Non-square Matrix Multiplication, not getting any cValues back

Okay, so I’m slowly learning CUDA and I’m new to parallel programming and such so bare with me please :)

I’m working on a program capable of multiplying non square matrices. I successfully managed to implement the square matrix multiplication listed in the documentation (I read it through one time to get an idea of what they were doing and then tried to build it without reading the code again to see if I understood it, only needed a few touchups). So this may only make sense if you’ve done / read that example. Anyway, I’m now trying to see if I can build a non-square matrix multiplier, and not having a lot of success.
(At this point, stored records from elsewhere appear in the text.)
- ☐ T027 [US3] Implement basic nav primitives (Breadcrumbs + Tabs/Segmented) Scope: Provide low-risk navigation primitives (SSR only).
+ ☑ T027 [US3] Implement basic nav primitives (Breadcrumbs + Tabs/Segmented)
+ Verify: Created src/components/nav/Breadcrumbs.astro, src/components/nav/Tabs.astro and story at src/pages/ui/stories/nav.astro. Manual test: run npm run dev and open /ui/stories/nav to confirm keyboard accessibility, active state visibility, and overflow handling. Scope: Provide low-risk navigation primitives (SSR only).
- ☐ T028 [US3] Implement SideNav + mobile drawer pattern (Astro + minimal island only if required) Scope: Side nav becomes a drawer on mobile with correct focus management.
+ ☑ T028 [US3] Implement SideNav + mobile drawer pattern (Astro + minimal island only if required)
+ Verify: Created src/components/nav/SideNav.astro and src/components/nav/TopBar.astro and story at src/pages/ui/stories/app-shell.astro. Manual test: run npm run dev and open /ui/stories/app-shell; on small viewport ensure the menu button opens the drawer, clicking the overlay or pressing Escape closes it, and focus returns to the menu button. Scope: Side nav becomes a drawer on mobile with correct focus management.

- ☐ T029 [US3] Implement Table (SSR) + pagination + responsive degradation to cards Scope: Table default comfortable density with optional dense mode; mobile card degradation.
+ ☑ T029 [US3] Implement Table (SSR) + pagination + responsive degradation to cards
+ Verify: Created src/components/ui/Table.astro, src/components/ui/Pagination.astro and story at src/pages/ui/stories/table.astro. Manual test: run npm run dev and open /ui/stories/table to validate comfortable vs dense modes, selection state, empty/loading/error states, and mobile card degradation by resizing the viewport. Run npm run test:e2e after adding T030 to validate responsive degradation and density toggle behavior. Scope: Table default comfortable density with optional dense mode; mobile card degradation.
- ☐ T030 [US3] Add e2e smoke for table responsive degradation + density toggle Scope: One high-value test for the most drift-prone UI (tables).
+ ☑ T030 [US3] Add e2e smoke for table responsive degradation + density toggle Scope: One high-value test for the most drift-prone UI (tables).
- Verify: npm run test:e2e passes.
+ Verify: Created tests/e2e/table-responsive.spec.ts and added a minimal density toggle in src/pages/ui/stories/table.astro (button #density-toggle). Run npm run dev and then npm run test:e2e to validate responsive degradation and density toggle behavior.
I thought I had figured out the key, which would go something like this:

  1. Dispatch enough threads to cover the size of the largest matrix (specifically making sure dimensions of the grid covered the largest side of the largest matrix)

  2. When calling getElement() to fill in the subMatricies, calculate the global thread X position ((blockDim.x * blockIdx.x) + threadIdx.x), and if it’s greater than the number of columns than the matrix in question, return NULL.

  3. When multiplying the subMatricies together, while looping through A values and B values, if either values == NULL, skip over it.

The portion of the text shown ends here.